Android Security Part 2: Android Pentesting Lab Setup

Hello Guys, In our last blog, we discussed some basic fundamentals about Android applications and their architecture. If you have not read my previous blog on Understanding Android Basics, then you can read it here. This will be a multipart blog series in which we will demonstrate the best way of Setting up your lab and an overview of vulnerabilities in Android Applications.
This blog will guide you in setting up your lab and some necessary tools you require for android penetration testing and also provide you a basic idea on Vulnerabilities in android applications to help you get some basic ideas.

TOOLS REQUIRED

  • Android Studio
  • Mobsf
  • Jadx
  • Apktool
  • Burpsuite Proxy
  • SqLiteBrowser
  • Frida

Make Sure you have installed all the tools to proceed next.

LAB SET-UP

  • Require a System with Minimum of 4gb Ram.
  • Genymotion Android Emulator OR Nox Player Emulator OR Android Studio Emulator.
  • And if you are not using the above method, then we will be needing a physical device for Dynamic Testing.

Device Setup

We’ll be using Android Studio Emulator In the Android Penetration testing Blog Series.

Android Studio Emulator

  • Create Virtual Device of Minimum of API LEVEL 26

Framework Installation

  • We will first install Magisk Framework after this Xposed Framework.
  • For Installation Of Magisk framework In Android Studio Emulator Install Magisk
  • Follow all the steps that are given in the MagiskOnEmulator repo.
  • Once Magisk Installed Open Magisk Manager Application -> Modules.
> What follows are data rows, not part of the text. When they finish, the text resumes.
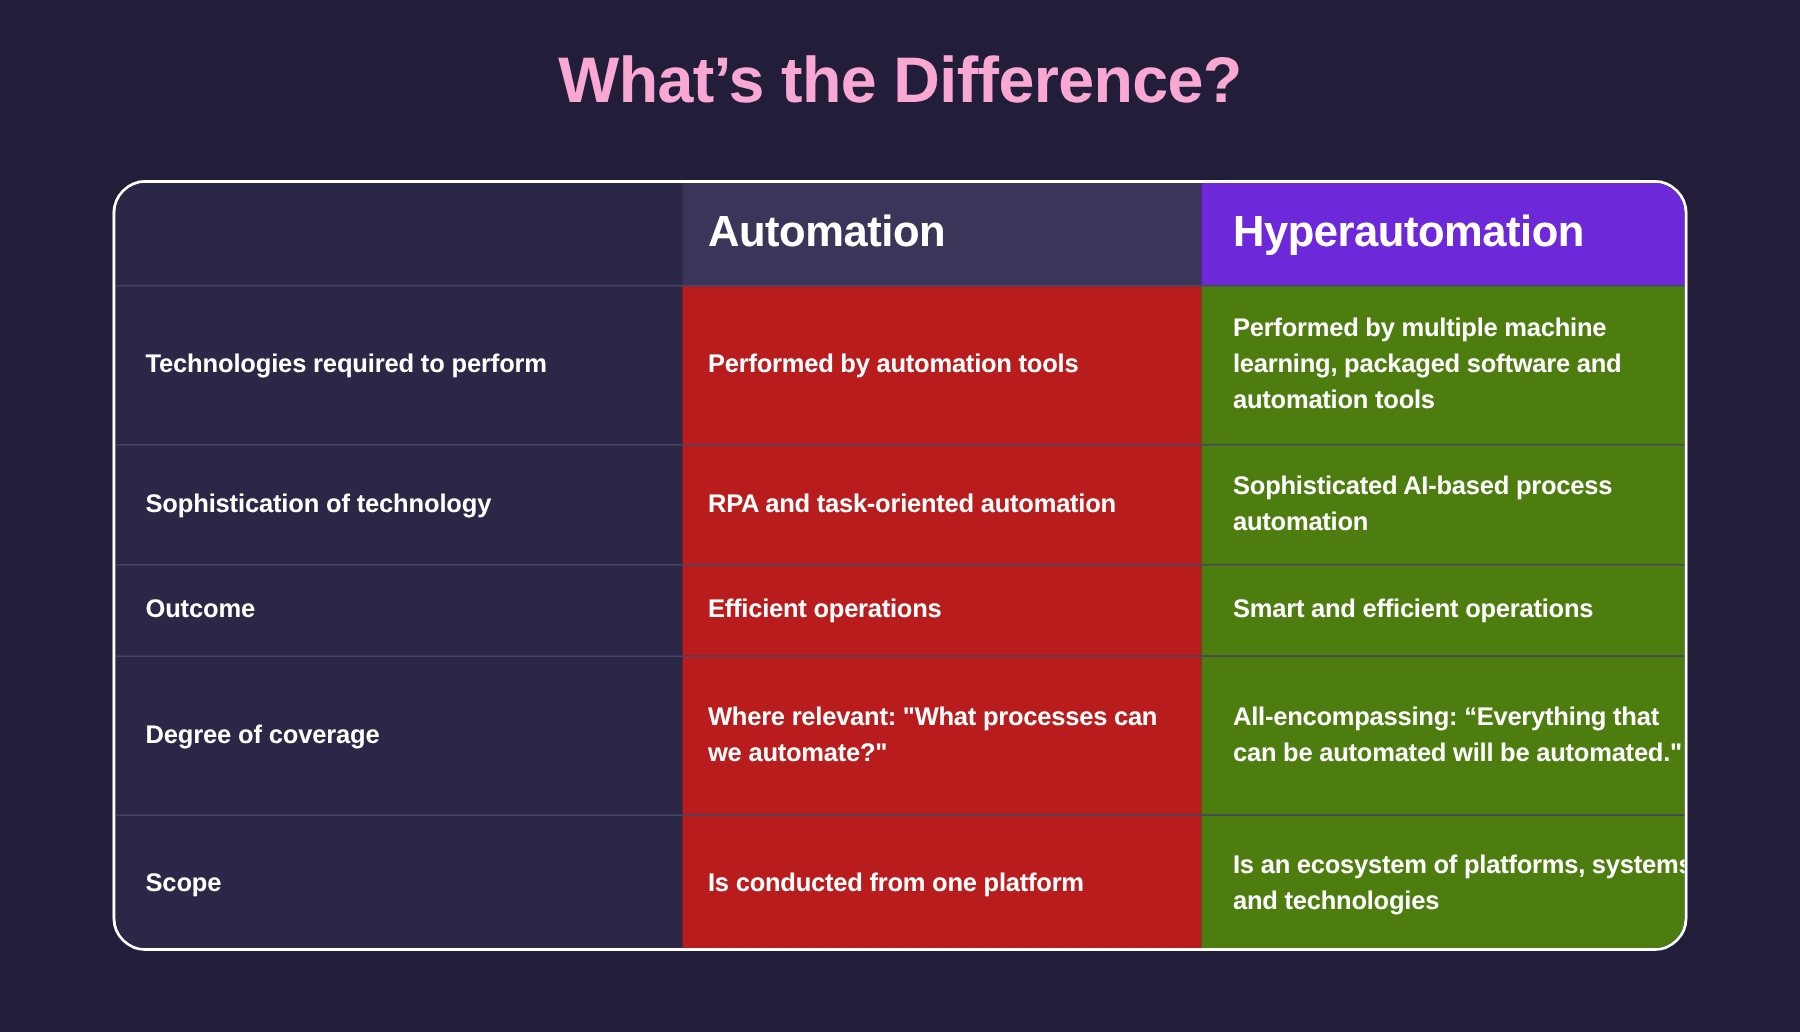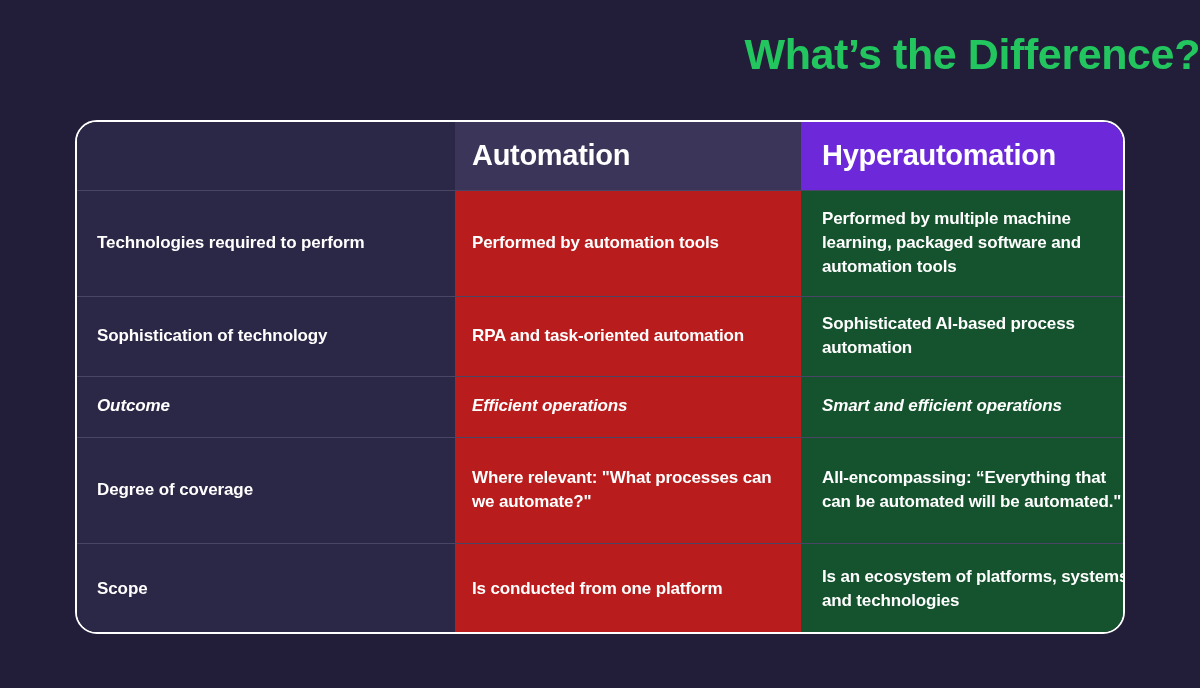"What’s the Difference?" #page-title { color: #22c55e -> #f9a8d4; text-align: right -> center }
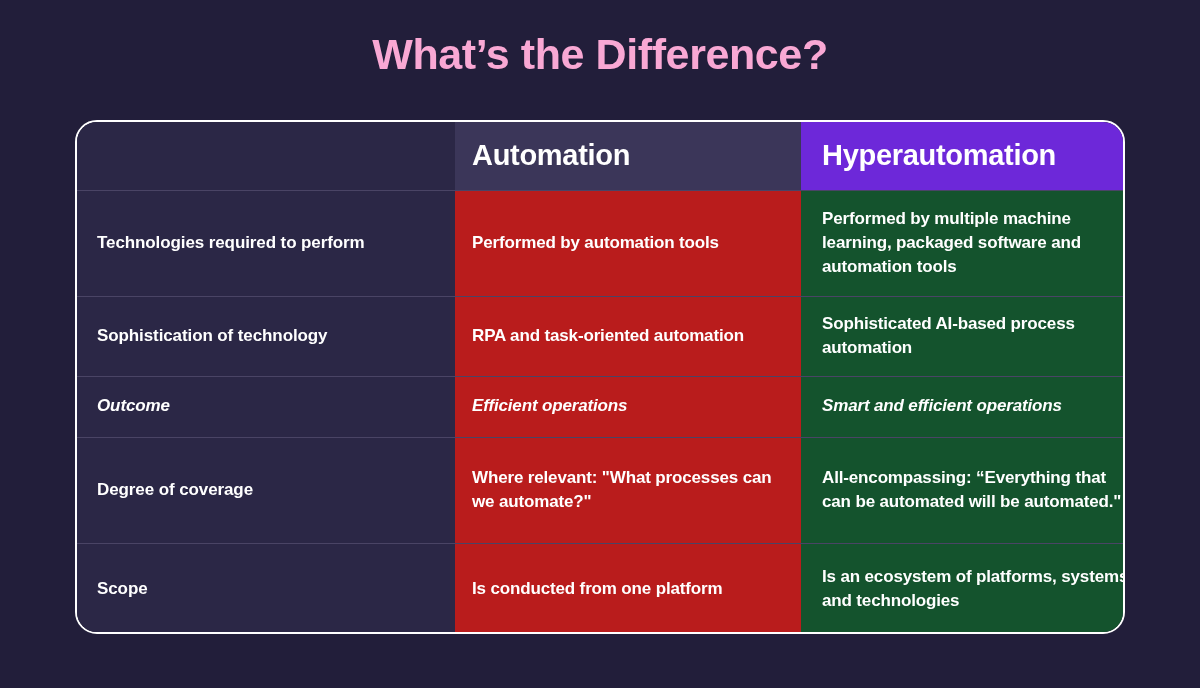"Performed by multiple machine learning," .col-3 { background: #14532d -> #4d7c0f }
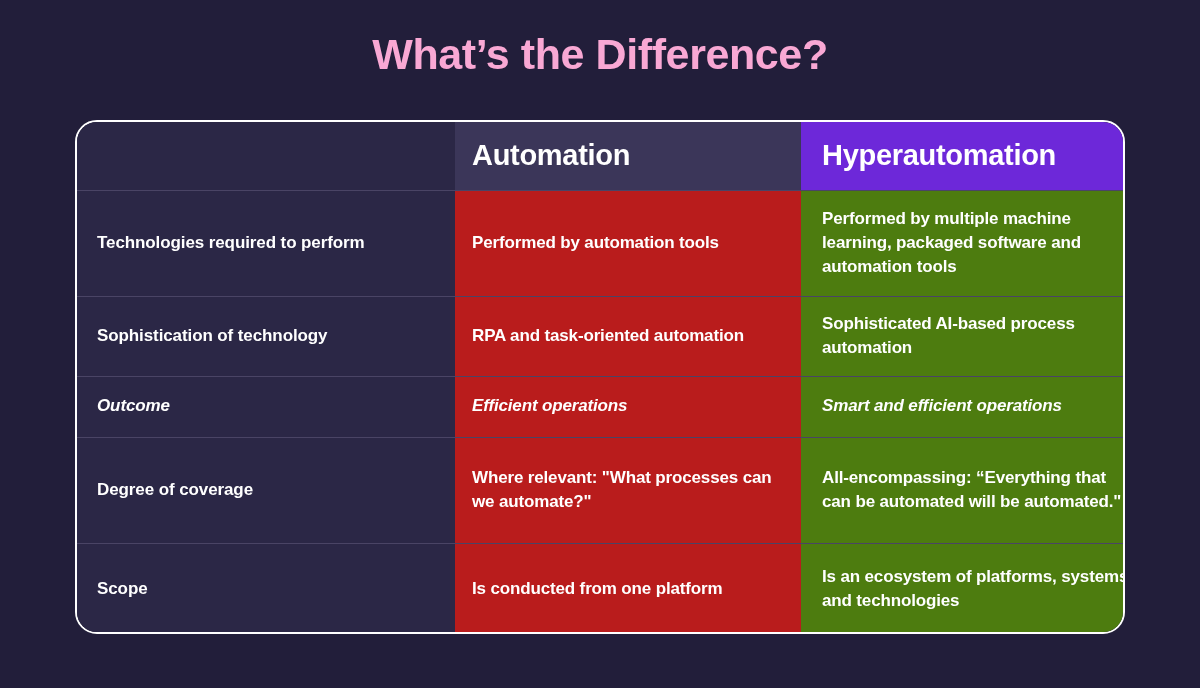"Outcome" .row-outcome { font-style: italic -> none }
Install Riru Module.

Error - Reload the Page

  • Install Riru-Edxposed Module and Reboot the Emulator.

Xposed installation

  • You successfully installed Magisk And Xposed Framework.

Burp Suite Proxy Configuration

Device Configuration
  • In the Burpsuite, Click on the “Proxy” tab and then click on the “Option” tab. Click on Import/export CA certificate.

Burpsuite-Configuration

  • Tap on Certificate in DER Format. Proceed next.
  • Save The file as extension .cer. Certificate successfully downloaded to selected Path on Your System.
  • Push the Certificate in the Emulator by simply Drag and Drop. and install the certificate.
  • Open Magisk and Install the Move Certificate module. This module moves all user certificates to system certificates.

Move-Certificate

Proxy Listener Configuration
  • In the Burpsuite, Click on the “Proxy” tab and then click on the “Option” tab. Under the Proxy Listeners, click on the “Edit” button
  • Under the “Binding” tab, in the “Bind to port” text field enter a port number that is not currently in use. Then select the “All interfaces” radio button and click on the “OK” button

Burp Configuration

  • Go to the “Wi-Fi networks” table, find your network and tap it to bring up the connection menu.
  • Tap “Connect”.If you have configured a password, enter it and continue.
  • Once you are connected hold down on the network button to bring up the context menu.
  • Tap on Modify Network .Ensure that the “Show advanced options” box is ticked.
  • Change the “Proxy settings” to “Manual” by tapping the button.
  • Then enter the IP of the computer running Burp into the “Proxy hostname”.Enter the port number configured in the “Proxy Listeners” section earlier, in this example “8080”.Tap “Save”.

Burp configuration

TOOL SETUP

We will now be setting up some tools for dynamic analysis. This blog lists down some of the tools helpful for testing Android Applications. We will setup few of the tools

  • Mobile-Security-Framework – MobSF
  • objection – Runtime Mobile Exploration
Mobile-Security-Framework – MobSF
  • MobSF is an automated, all-in-one mobile application pentesting framework that also supports Android APK files.
  • To install it you will need to download it on the Machine. The GitHub repository can be found here.
# Prequesties
 Install the Requirements from -> (https://mobsf.github.io/docs/#/requirements)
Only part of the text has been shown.